Comment by Rascallion
2006-04-22 00:39:12

Hi there, great post! I first thought “Wow, 6 years at home, that’s a long time!” Then I realised that it’s been almost 5.5 years for me & the last 2 I have been single! (Also started a home-biz as I get no support from the x) Time flies when you are having fun!
I must agree that there are rewards to this job and they happen for me every day. When my daughter (5 years old in Kindergarten) says she “wants to be a designer and work at home, just like my Mom!” when she grows up, my heart melts.
Keep the good stuff coming!

 
Comment by Jessica
2006-08-08 15:52:16

I am a full time working mother and trust me… I’d love to be at home with my 5 month old daughter all the time… but I can’t be… I have to work to provide for her. Sure… it’s stressful… but what’s more stressful to me is that moms every where seem to be feuding and arguing about who’s making the better choice… and it’s infuriating! Every child is different! Some children may thrive in an environment where they have to do things on their own! My point is… that there is no right or wrong answer to what’s better. It’s an individual choice, and I personally am sick of this feud.
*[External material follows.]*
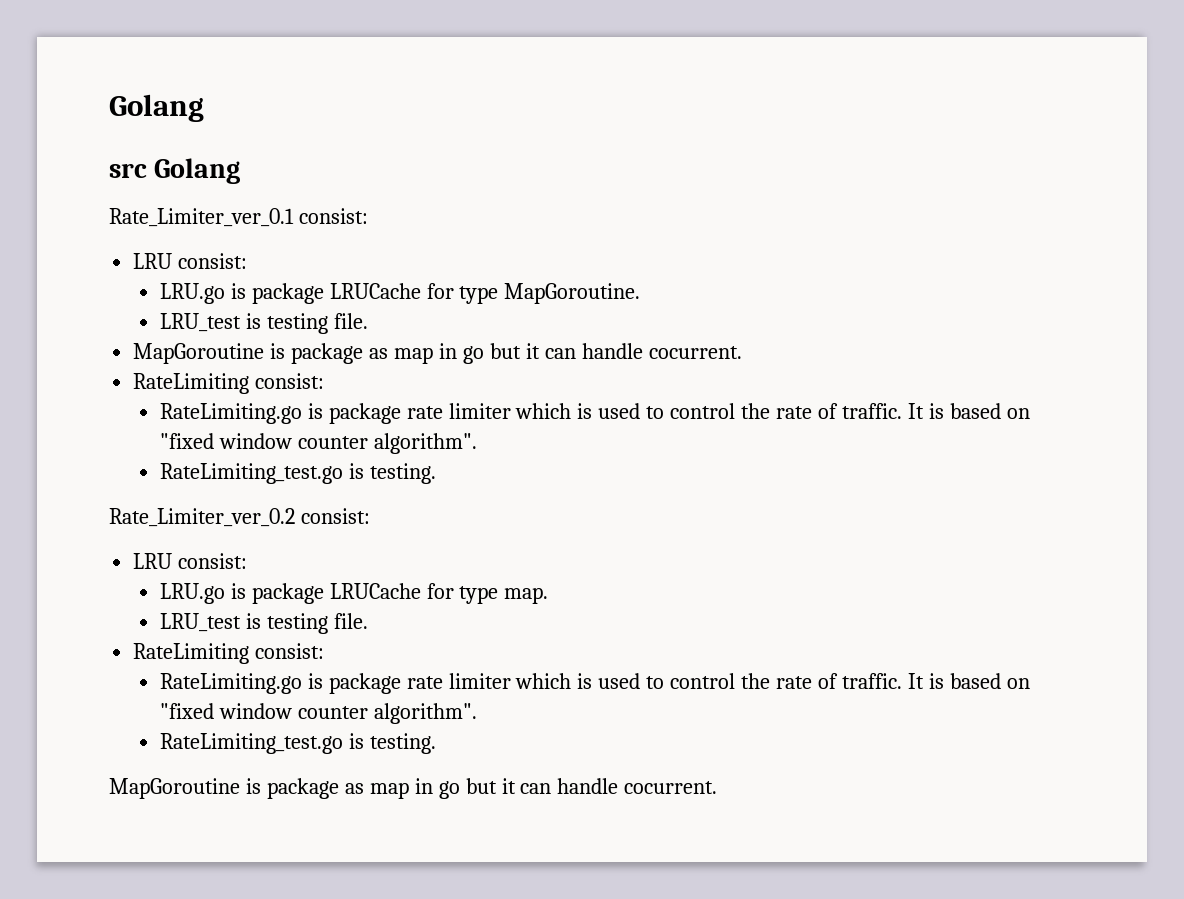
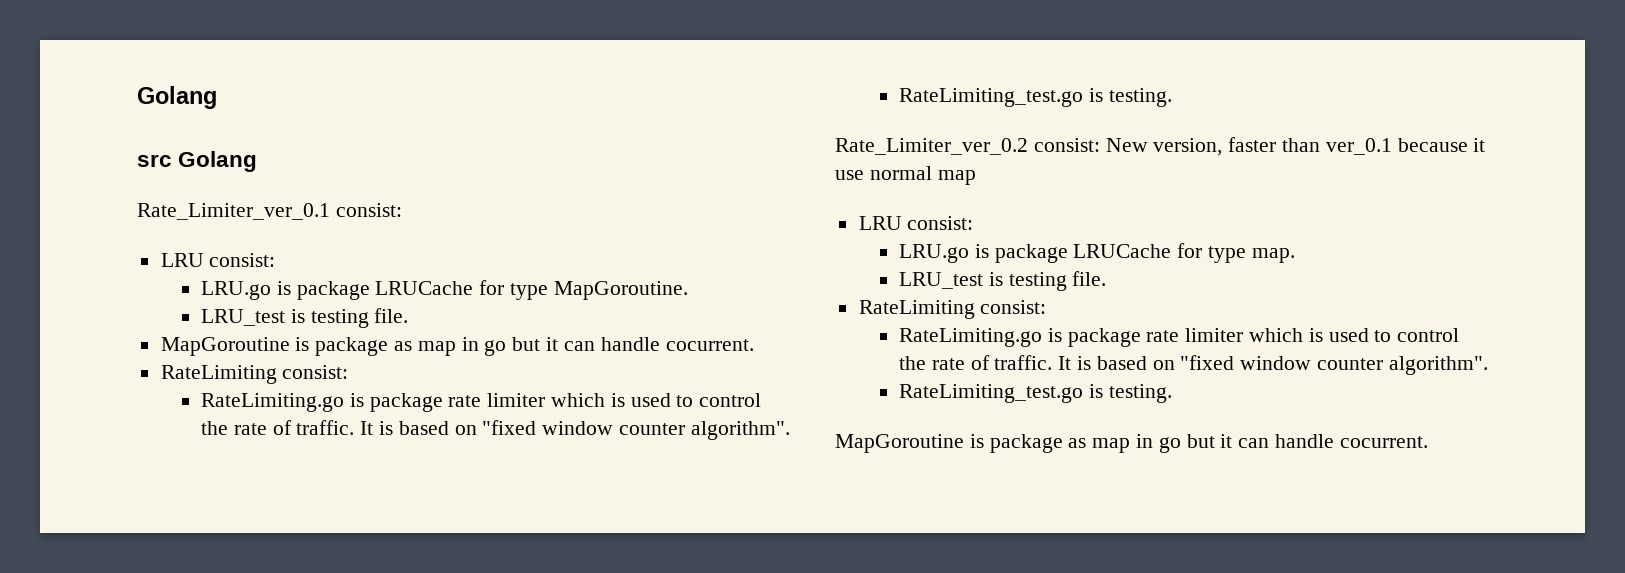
- Rate_Limiter_ver_0.2 consist:
+ Rate_Limiter_ver_0.2 consist: New version, faster than ver_0.1 because it use normal map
How will children learn to be happy with the decisions they make, and learn to accept opinions of others if their parents are feuding with others over a personal decision?

 
Comment by Jessica
2006-08-08 15:55:08

Oh… and as for understanding… My mother was a stay at home mom… and my sister in law is a working mother… so I have seen both sides of the “track”… but I am lucky… that my former stay at home mom… is now a stay at home grandma… for that I am grateful… but honestly… this feud needs to stop… it’s not helping anybody become better people… if anything it’s making others bitter!